5 [Gerson 1942/1983] Ozinga 1938, p. 88-96. The Boijmans Museum acquired in 1939 a drawing by Marot showing designs of the gardens of Hampton Court (signed and dated 1689; from sale Amsterdam (Mensing), 29 November – 1 December 1939, no. 706.[Hearn/van Leeuwen 2022] Jackson-Stops 1980, p. 244.
6 [Hearn/van Leeuwen 2022] Gerson derived this information from Walpole, who wrote (under Simon Verelst): ‘In 1680, Varelst, his brother Harman, Henny and Parmentiere, all painters, went to Paris, but stayed not long’ (Walpole et al. 1762/1876 [ed. Wornum], vol. 2, p. 115).
7 [Gerson 1942/1983] Hofstede de Groot 1893, p. 305; Van Zuiden 1912, p. 34.
8 [Gerson 1942/1983] Hofstede De Groot 1893B, p. 222.[Hearn/van Leeuwen 2022] In reality, Tideman executed 37 paintings for Hopetown House in Amsterdam in 1703/4. The decorations on the staircase Hofstede de Groot had seen before 1893 were sold or destroyed in the 1930s; 18 overdoors and overmantels have survived. On the commission: Skinner 1964.
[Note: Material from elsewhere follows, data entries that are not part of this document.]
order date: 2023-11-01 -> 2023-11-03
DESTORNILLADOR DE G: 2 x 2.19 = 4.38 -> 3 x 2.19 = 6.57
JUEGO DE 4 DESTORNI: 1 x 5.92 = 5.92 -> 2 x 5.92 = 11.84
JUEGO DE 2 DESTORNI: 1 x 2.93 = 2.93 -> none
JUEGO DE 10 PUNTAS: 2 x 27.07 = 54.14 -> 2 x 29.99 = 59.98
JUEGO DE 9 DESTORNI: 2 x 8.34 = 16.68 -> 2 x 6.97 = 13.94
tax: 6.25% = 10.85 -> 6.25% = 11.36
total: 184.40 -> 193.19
9 [Hearn/van Leeuwen 2022] Gerson derives this information from Weyerman, who provides an extensive and detailed description of a large ceiling painting van Pee made in Amsterdam on commission for a ‘Baron Beck’ in London. The painting contained a portrait of George in a golden frame, carried to heaven by three putti to Apollo, several personifications, an a representation of Baron Beck. Weyerman 1729-1769, vol. 4, p. 397- 400.